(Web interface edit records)

· · · · ·

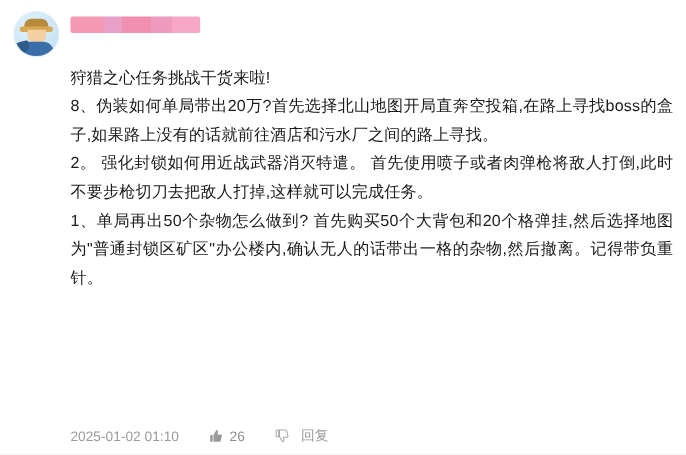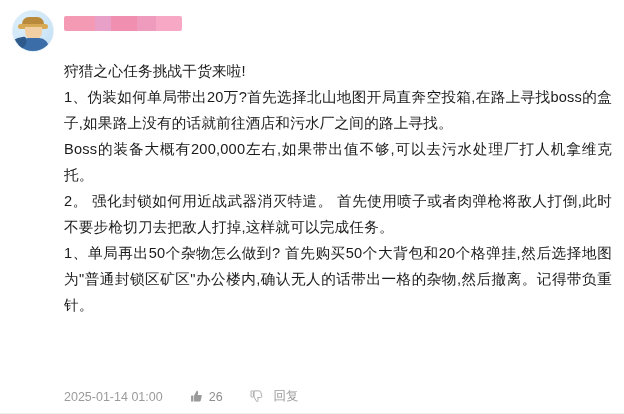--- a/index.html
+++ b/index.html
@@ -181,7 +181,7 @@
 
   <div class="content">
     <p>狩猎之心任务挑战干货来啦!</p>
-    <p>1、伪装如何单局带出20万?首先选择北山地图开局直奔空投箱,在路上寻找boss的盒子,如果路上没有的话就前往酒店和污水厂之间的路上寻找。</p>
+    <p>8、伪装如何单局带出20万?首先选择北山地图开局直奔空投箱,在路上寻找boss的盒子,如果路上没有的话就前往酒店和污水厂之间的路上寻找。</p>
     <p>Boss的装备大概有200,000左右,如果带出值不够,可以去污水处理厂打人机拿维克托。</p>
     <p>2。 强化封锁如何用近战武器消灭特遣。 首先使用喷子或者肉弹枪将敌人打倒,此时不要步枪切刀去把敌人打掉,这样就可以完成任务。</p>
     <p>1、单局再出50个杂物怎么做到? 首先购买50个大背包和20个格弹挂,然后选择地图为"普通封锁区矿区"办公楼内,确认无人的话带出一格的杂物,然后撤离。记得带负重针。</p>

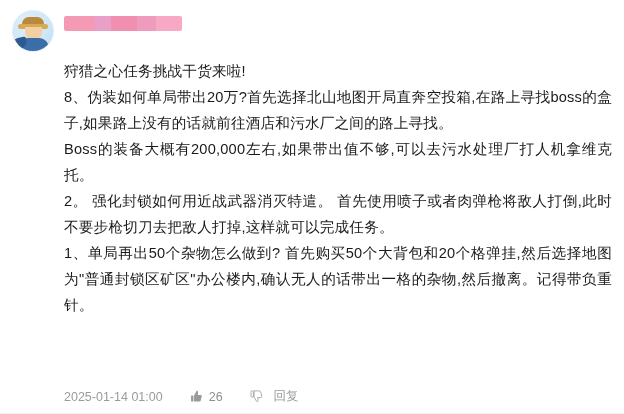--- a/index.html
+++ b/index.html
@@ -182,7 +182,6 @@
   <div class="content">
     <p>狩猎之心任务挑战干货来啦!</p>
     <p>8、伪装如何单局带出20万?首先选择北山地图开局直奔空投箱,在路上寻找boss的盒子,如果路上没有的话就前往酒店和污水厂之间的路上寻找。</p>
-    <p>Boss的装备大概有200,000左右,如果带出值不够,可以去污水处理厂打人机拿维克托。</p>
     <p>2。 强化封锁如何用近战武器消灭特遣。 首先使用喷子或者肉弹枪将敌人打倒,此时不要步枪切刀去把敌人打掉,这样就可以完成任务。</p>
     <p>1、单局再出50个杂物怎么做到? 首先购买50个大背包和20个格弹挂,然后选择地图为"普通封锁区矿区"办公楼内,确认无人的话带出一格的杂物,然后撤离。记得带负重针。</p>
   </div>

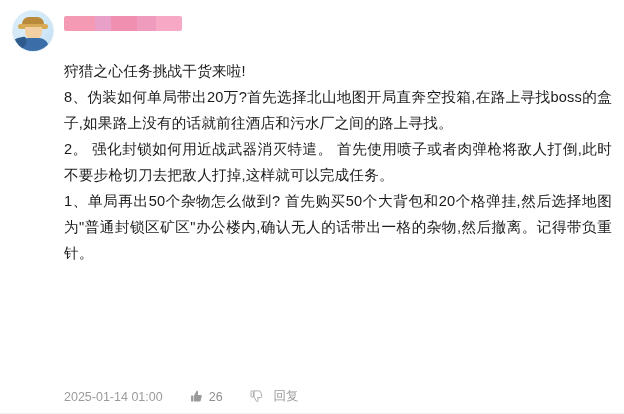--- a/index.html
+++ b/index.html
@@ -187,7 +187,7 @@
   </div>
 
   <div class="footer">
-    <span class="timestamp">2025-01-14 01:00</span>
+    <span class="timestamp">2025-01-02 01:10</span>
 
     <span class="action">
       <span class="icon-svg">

· · · · ·

* [The task] Each line in the records above that contains the word "如果路上没有的话就前往酒店和污水厂之间的路上寻找" must be copied.

* [Result of this exercise]
-    <p>1、伪装如何单局带出20万?首先选择北山地图开局直奔空投箱,在路上寻找boss的盒子,如果路上没有的话就前往酒店和污水厂之间的路上寻找。</p>
+    <p>8、伪装如何单局带出20万?首先选择北山地图开局直奔空投箱,在路上寻找boss的盒子,如果路上没有的话就前往酒店和污水厂之间的路上寻找。</p>
     <p>8、伪装如何单局带出20万?首先选择北山地图开局直奔空投箱,在路上寻找boss的盒子,如果路上没有的话就前往酒店和污水厂之间的路上寻找。</p>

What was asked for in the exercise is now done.